The Atlantic notes that critics feel the museum doesn’t do justice to several religions that impacted or were impacted by the Bible, such as Islam, Eastern Orthodoxy and Mormonism. Joel Baden, a professor of the Hebrew Bible at Yale Divinity School and co-author of Bible Nation, a book on Hobby Lobby and the Greens’ religious views, told The Atlantic: “For them [the Greens], the Bible is American Protestantism [and] the story they are telling is the story of ‘the Bible goes West.’ There’s a disconnect of the Bible from any non-Western themes … which is incredible.”

AU’s Barry Lynn was critical that the museum didn’t do more to address the varying methods people use to interpret the Bible, or how the Bible came to exist in its current form. He told The Washington Post: “Very short shrift is given even to the very creation of the Biblical ‘canon’ – what is in the Bible versus what is out. Scholars are deeply divided over the process used to make decisions at the Council of Nicea in 325 A.D. Some demonstrate convincingly that the choice of which ‘gospels’ to include reflected a profound patriarchal dominance.”

AU Executive Director Barry Lynn observes a display about the Constitution in the Museum of the Bible.

I was most interested to see the “Impact of the Bible” exhibit, which took up much of the second floor. The exhibit delved into the history of Christianity and Judaism in America. I was glad to see the museum went beyond the simple explanation of the Pilgrims as persecuted people and showed that while they themselves were seeking religious freedom, they weren’t always tolerant of other religions and denominations. The museum pays tribute to both Roger Williams, founder of Rhode Island as a place of true religious freedom in the New World, and Thomas Jefferson’s Virginia Statute for Religious Freedom, the inspiration for the Constitution’s First Amendment.

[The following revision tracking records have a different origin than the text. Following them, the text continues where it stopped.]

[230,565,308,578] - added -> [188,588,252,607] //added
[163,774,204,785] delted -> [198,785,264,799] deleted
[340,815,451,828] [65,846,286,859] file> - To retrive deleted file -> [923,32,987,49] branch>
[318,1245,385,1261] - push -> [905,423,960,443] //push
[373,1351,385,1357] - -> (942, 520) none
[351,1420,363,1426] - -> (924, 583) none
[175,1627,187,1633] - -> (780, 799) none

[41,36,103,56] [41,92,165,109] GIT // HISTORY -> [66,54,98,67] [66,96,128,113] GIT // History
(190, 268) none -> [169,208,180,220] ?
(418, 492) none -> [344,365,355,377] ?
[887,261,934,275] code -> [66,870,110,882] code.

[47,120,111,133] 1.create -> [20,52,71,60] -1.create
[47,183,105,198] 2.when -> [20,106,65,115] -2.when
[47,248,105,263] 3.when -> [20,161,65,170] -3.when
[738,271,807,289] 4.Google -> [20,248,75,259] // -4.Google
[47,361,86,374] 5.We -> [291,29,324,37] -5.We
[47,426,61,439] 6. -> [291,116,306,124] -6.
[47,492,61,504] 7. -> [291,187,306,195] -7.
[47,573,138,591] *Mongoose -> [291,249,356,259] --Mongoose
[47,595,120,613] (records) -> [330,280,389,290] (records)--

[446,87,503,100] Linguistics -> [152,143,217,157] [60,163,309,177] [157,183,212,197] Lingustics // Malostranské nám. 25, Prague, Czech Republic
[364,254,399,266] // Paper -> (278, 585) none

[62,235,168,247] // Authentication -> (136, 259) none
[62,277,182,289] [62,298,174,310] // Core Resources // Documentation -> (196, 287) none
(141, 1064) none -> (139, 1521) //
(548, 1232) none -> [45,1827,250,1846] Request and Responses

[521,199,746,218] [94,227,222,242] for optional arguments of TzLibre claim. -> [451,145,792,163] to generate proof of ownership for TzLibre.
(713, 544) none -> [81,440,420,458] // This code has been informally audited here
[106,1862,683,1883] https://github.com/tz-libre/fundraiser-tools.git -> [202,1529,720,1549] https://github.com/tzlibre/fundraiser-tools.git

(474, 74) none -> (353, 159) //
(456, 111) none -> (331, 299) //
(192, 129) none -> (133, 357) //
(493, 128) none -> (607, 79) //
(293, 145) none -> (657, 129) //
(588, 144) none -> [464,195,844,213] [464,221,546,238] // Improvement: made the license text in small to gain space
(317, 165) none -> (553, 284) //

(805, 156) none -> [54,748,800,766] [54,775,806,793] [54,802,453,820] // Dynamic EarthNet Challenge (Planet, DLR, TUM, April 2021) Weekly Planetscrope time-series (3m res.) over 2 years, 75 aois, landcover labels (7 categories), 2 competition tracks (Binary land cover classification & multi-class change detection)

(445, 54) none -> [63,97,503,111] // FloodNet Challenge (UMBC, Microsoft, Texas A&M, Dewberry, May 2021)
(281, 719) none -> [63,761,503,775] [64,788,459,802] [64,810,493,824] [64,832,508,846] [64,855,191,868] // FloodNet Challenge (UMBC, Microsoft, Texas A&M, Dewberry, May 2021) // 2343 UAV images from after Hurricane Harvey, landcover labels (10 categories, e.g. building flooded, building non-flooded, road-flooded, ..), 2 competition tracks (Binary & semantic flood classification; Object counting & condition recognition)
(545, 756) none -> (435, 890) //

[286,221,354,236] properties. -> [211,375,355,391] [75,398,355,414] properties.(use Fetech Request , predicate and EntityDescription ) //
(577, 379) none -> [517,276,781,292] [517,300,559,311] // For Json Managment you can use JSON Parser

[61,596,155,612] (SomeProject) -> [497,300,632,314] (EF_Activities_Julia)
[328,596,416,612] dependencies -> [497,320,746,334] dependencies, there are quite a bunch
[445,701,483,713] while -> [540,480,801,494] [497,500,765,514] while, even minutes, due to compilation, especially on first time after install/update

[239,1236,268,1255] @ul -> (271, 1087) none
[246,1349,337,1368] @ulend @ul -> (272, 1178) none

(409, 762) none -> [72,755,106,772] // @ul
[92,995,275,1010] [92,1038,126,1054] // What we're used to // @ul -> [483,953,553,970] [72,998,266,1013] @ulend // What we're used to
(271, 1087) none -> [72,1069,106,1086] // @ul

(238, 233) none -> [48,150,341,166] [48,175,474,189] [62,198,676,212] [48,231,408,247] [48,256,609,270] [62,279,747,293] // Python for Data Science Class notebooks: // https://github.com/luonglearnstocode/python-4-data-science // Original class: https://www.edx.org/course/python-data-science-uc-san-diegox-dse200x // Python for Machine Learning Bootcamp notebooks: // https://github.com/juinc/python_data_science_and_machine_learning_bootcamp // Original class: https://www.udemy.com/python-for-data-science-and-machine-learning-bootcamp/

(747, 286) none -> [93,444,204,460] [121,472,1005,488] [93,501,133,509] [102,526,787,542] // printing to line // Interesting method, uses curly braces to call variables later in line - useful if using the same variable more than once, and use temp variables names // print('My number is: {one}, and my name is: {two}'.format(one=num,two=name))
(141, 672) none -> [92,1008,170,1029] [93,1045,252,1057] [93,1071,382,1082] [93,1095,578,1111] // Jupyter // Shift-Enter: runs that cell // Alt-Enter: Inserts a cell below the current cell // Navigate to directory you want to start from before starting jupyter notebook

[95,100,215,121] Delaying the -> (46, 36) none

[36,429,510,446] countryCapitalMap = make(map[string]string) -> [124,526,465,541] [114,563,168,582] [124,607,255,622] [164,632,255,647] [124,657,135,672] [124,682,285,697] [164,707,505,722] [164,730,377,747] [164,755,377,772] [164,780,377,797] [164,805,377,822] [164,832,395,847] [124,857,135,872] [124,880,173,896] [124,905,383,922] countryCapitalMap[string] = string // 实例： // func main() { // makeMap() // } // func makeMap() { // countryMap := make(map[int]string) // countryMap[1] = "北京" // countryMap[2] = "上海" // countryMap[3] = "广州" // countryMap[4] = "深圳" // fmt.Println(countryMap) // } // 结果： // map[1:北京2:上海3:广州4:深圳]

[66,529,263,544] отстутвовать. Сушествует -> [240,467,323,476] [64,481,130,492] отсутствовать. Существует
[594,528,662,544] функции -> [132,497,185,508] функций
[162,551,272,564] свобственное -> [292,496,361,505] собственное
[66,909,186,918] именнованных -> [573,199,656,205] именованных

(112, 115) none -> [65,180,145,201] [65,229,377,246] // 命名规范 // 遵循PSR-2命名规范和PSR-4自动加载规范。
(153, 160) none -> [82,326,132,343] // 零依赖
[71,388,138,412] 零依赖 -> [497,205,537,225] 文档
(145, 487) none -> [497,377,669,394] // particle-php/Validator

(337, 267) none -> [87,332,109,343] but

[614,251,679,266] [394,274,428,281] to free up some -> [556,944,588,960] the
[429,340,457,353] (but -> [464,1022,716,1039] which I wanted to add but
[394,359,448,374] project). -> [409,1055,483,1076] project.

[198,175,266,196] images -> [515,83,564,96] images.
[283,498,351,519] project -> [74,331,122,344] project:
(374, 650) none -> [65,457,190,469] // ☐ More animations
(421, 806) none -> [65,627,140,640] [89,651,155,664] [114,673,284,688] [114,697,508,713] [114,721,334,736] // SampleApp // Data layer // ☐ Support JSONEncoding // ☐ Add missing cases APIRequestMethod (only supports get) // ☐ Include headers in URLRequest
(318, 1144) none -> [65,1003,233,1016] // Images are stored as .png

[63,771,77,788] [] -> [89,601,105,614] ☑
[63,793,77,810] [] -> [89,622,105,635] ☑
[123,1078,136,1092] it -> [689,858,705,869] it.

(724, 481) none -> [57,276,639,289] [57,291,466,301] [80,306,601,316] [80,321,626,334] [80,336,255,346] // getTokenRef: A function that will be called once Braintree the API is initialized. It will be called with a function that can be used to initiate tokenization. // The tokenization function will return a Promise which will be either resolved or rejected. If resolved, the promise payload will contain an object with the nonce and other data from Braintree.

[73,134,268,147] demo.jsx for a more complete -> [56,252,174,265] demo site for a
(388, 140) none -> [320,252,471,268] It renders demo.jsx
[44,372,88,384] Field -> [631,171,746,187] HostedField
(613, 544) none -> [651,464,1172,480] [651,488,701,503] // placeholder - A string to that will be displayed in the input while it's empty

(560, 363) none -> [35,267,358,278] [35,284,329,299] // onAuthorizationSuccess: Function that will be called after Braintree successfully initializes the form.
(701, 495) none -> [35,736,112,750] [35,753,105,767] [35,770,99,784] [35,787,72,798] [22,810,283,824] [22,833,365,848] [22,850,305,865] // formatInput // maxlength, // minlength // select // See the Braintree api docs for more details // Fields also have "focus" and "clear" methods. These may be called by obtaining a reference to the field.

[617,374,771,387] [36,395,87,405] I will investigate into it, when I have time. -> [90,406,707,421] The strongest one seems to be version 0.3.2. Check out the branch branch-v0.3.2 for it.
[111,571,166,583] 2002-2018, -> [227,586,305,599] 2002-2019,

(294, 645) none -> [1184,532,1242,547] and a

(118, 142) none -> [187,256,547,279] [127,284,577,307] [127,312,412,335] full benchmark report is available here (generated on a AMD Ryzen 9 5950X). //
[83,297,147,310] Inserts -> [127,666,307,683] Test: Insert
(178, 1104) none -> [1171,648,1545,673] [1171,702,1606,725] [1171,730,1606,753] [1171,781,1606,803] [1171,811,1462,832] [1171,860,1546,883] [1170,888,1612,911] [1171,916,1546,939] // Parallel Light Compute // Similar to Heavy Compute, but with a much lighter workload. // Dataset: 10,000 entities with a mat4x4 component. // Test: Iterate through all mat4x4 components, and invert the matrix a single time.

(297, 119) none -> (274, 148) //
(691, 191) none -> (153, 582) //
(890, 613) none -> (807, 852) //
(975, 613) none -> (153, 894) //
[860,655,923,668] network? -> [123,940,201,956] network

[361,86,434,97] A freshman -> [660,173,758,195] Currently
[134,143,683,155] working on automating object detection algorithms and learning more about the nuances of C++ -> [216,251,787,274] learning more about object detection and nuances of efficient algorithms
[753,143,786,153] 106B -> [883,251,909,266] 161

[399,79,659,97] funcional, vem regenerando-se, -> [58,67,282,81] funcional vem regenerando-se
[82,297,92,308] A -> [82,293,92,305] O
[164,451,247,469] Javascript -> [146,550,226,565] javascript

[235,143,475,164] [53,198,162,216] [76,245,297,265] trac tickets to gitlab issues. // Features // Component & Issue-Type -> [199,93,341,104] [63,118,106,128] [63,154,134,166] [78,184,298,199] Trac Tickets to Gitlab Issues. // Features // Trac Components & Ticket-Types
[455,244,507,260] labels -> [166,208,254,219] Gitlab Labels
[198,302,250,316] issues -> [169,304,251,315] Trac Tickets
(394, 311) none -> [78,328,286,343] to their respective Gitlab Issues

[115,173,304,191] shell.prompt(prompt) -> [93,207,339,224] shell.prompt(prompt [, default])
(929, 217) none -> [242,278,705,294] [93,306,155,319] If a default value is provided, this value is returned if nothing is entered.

The museum does show some of the ways in which the Bible was used and misused to justify all sides of divisive social issues in the United States, particularly slavery. But the end of the timeline for “Civil Rights and Beyond” in America inexplicably ends in the 1980s.

There’s no acknowledgement of the current attempts to use religion as an excuse to discriminate against others – even though, just a few weeks from now and a few blocks from the museum, the U.S. Supreme Court will hear arguments in Masterpiece Cakeshop v. Colorado Civil Rights Commissiona case about whether a baker can use religion as an excuse to refuse to bake a gay couple’s wedding cake.

There’s no reference to Hobby Lobby’s Supreme Court battle three years ago to be allowed to use religion as justification for denying women access to birth control. There’s certainly no reference to the Trump administration’s new rules that would broaden the ability of employers and universities to refuse insurance coverage of this vital component of women’s health care.

With its six floors, the museum should have plenty of space to give some of these modern debates air time. Given the current administration’s support from and pandering to evangelical Christians and their attempts to redefine religious freedom, it struck me as odd that the state of current events wasn’t addressed. If the Museum of the Bible wants to be relevant, it should touch on the book’s present as well as its past.